Si la memoria nos diera la última oportunidad para decidir entre lo correcto y lo inmoral, probablemente un tipo como Aldous Huxley no tendría razón de ser. Sin embargo, en el mundo del olvido que construimos a base de indolencia, hemos sido cómplices de que nos robaran el perdón.

Hemos sido culpables de brindar a los responsables públicos la prebenda de la omisión en la gestión, sin exigir el reconocimiento del error y acatando como templarios de pobreza ética que "algunos al menos no roban". La clase política pierde crédito casi al mismo tiempo que la ciudadanía deja de regenerarse asumiendo los patrones clásicos del mitin, admirando al más simpático del debate y cediendo el voto a los de siempre, porque "para que me joroben unos que no conozco, que me hostiguen los de siempre".

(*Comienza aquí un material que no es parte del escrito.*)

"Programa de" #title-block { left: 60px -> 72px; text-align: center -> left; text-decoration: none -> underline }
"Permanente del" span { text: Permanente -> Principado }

¿Qué ocurriría si todo fuera al revés? En el mundo donde el perdón asume la presidencia de la sociedad, Manuel, Roberto o María serían los candidatos que coparían la cartelera electoral: "Vótalos, confía en ellos por aguantar ya varios años esperando la PCI mientras nosotros justificamos los sobrecostes de las adjudicaciones de obra pública".

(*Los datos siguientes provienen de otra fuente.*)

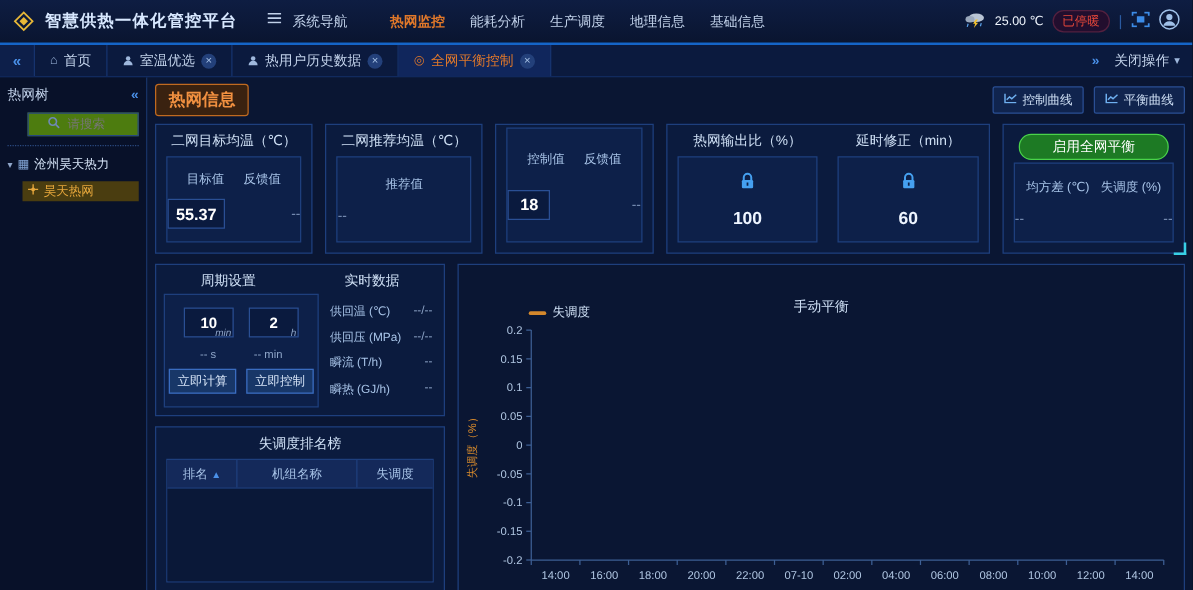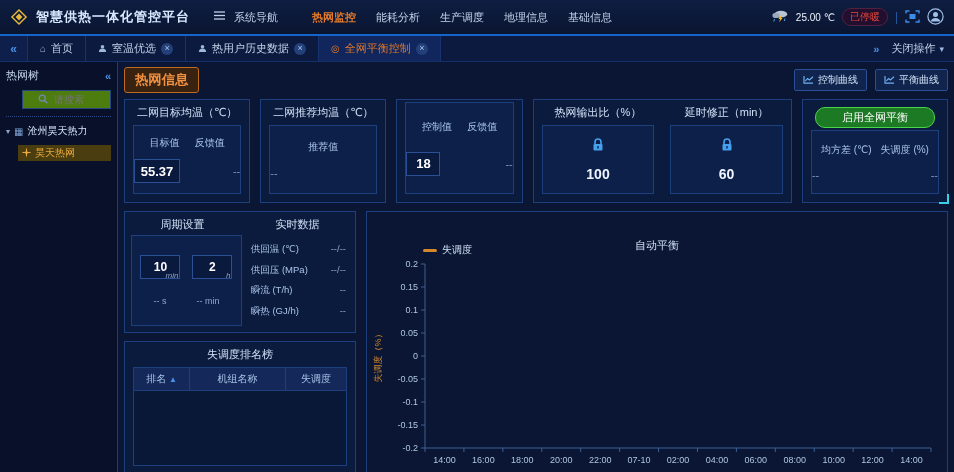"自动平衡" div.chart-title { text: 自 -> 手 }
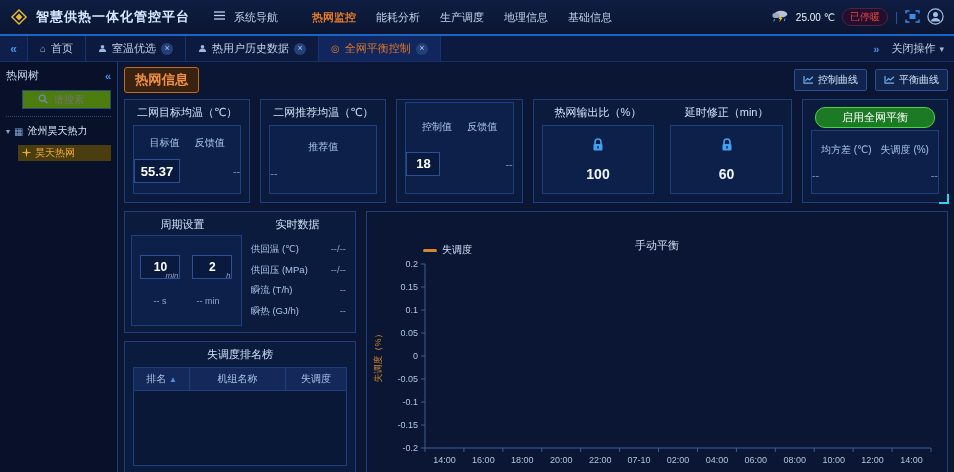"立即计算" div.cycle-btns { html: none -> <div> <button>立即计算</button> <button>立即控制</button> </div> }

Todo sería más justo si la familia García recibiera la carta que tantas veces esperó, aquella en la que le prometen no fotografiarse con sus hijos, con movilidad reducida, hasta no dar prioridad al aumento de las plazas para discapacidad en las Islas y tener un viario adaptado para todos. Tal vez, no vendría mal pedir perdón a los médicos especialistas que se van del Archipiélago por falta de oferta pública, o reconocer que no siempre la culpa es del Estado y la demora en los hospitales del Norte y del Sur "es cosa nuestra". Entretanto, por qué no una disculpa tan grande como la carretera de La Aldea y tan digna como la actitud de los moradores de Las Chumberas, que han aguantado durante años la verdadera esencia de la necedad partidista.

Existen cartas que nunca llegarán, como aquellas donde el perdón es interclasista, dado que no depende de un segmento social determinado: votar la corrupción. Luego, están las epístolas ejemplarizantes, las que llegan dos semanas antes de las elecciones para relatarte que lo importante viene a partir de ahora; son la letra que evidencia que el objetivo de hacernos olvidar lo pasado se ha realizado con éxito.

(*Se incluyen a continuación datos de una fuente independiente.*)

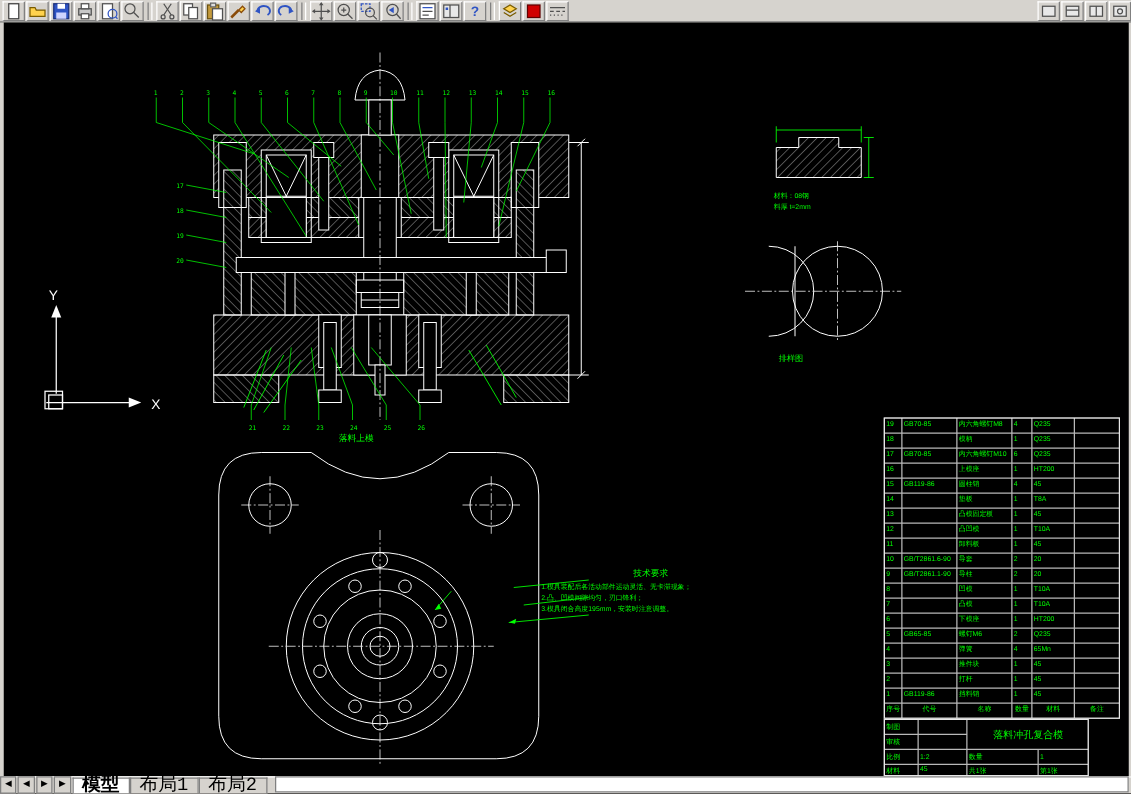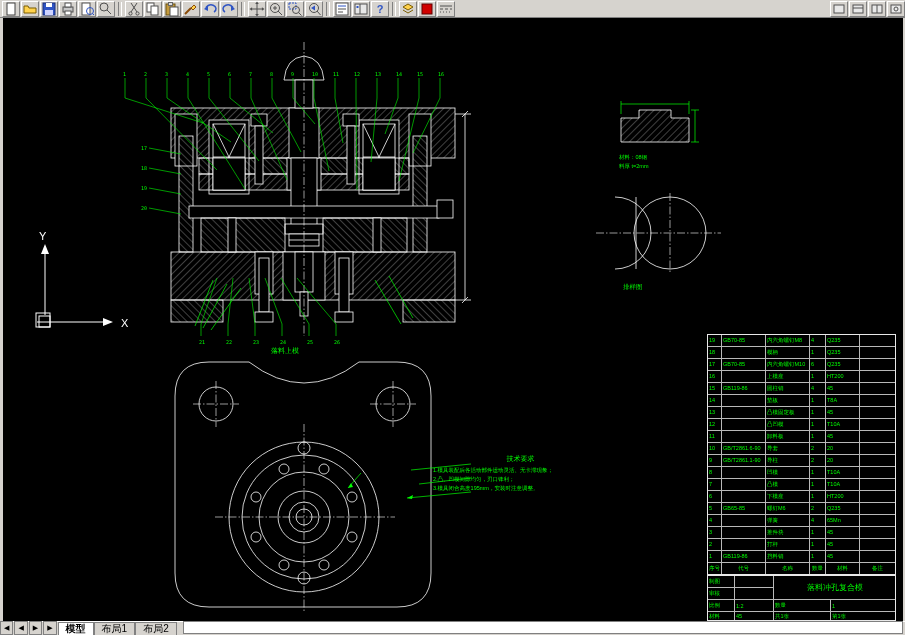"落料冲孔复合模" #tblock { width: 189px -> 164px }
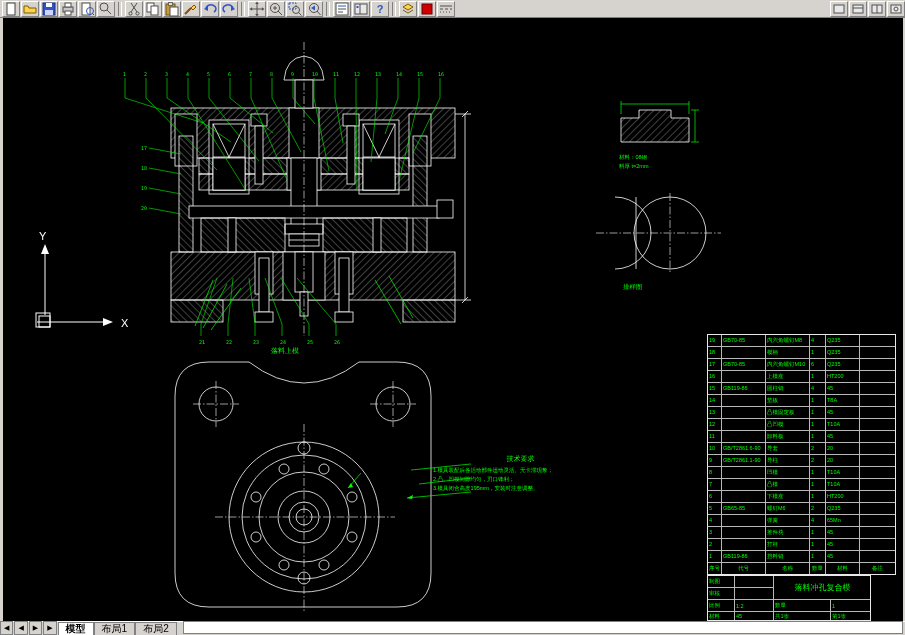"模型" .tab { font-family: none -> Liberation Mono, monospace; font-size: 10px -> 15px }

En la trampa política también hay espacio para los maestros de los escraches subliminales: dícese de la práctica arraigada en algunos municipios que consiste en mercadear votos a cambio de bolsas de la compra y trabajo en la empresa pública. "Aceptas o te tachamos de la lista; confía en nosotros", que dijeron algunos.

Quise votar a la señora que vive con 420 euros y mantiene a hijos y nieto, pero no me dejaron; quise votar al cura de barrio que multiplica la escasez en panes y peces, pero tampoco me dejaron. Me propuse elegir al que nunca se va a presentar y, aunque lo intenté, jamás encontré la papeleta.